> What you are asked to do
From the material below, copy each line that holds the word "requirements".
---------------
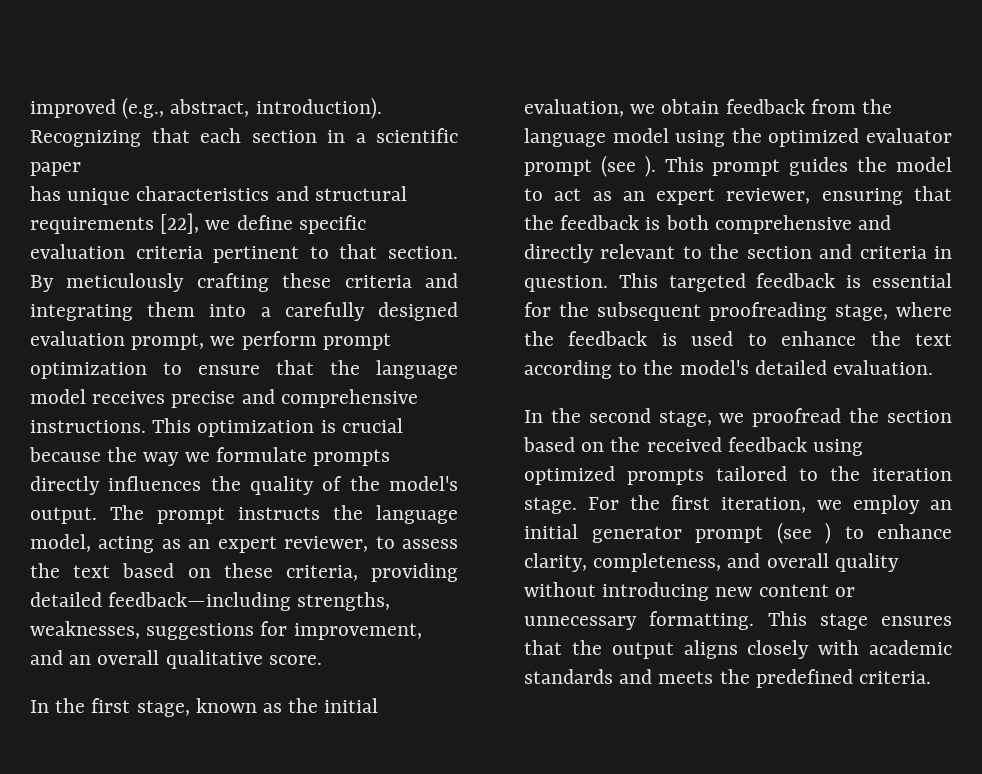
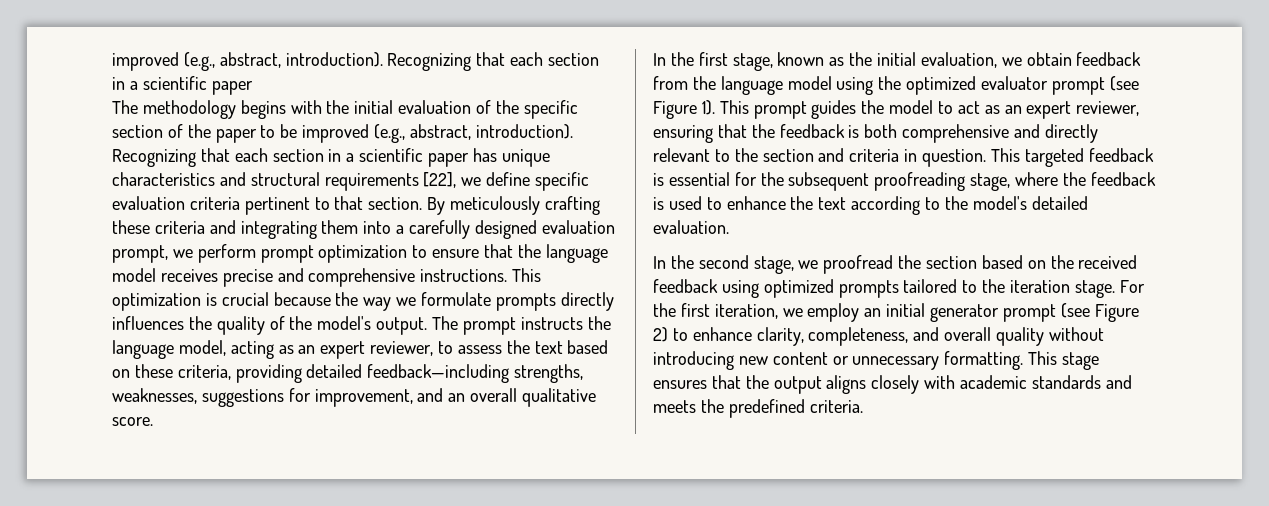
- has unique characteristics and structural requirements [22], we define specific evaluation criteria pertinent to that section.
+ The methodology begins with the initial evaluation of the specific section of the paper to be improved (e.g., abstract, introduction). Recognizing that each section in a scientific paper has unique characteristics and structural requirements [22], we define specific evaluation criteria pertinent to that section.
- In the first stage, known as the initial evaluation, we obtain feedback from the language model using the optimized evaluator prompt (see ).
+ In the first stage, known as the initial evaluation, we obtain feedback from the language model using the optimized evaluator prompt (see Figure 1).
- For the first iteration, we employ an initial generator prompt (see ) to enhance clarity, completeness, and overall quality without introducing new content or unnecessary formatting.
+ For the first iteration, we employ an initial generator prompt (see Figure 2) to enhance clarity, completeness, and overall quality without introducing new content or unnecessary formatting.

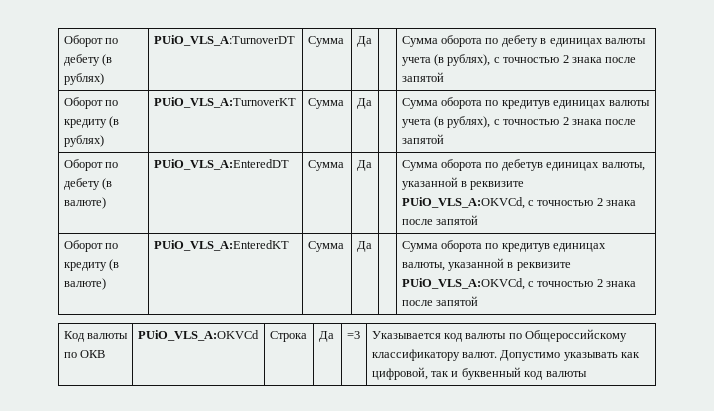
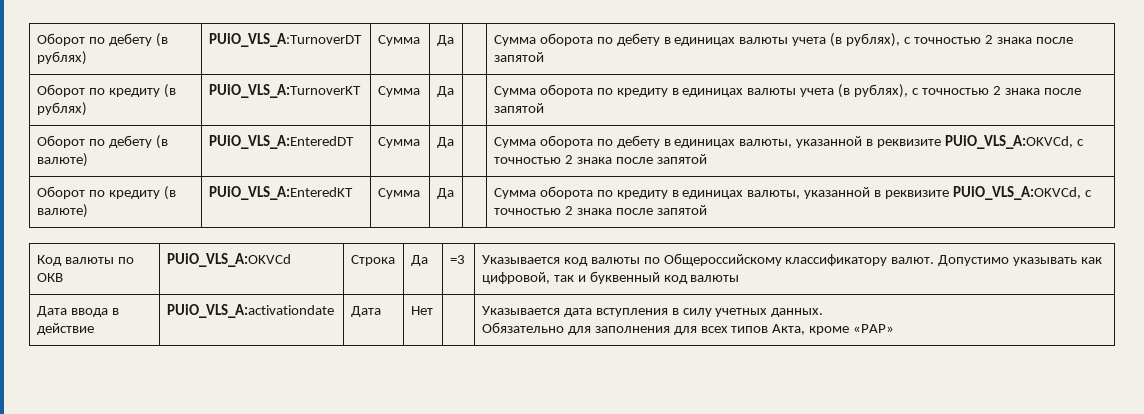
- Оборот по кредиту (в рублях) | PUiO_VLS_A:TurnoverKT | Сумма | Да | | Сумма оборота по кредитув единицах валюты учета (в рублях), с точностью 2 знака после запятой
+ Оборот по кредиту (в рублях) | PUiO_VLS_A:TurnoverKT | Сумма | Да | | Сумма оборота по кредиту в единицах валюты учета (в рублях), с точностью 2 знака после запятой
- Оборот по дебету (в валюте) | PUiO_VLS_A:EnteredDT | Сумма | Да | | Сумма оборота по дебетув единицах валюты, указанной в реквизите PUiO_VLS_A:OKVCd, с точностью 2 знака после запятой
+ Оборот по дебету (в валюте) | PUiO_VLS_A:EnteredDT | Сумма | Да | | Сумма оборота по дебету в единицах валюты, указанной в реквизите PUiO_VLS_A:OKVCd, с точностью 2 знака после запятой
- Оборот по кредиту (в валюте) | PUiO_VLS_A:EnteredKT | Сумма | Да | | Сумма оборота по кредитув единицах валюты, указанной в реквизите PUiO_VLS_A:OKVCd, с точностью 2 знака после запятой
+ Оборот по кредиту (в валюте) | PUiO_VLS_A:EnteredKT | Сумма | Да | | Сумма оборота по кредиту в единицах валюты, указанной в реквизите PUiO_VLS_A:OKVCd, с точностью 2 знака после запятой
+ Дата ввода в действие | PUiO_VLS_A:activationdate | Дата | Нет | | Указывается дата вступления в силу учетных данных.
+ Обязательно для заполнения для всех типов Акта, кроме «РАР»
---------------
> Result below
- has unique characteristics and structural requirements [22], we define specific evaluation criteria pertinent to that section.
+ The methodology begins with the initial evaluation of the specific section of the paper to be improved (e.g., abstract, introduction). Recognizing that each section in a scientific paper has unique characteristics and structural requirements [22], we define specific evaluation criteria pertinent to that section.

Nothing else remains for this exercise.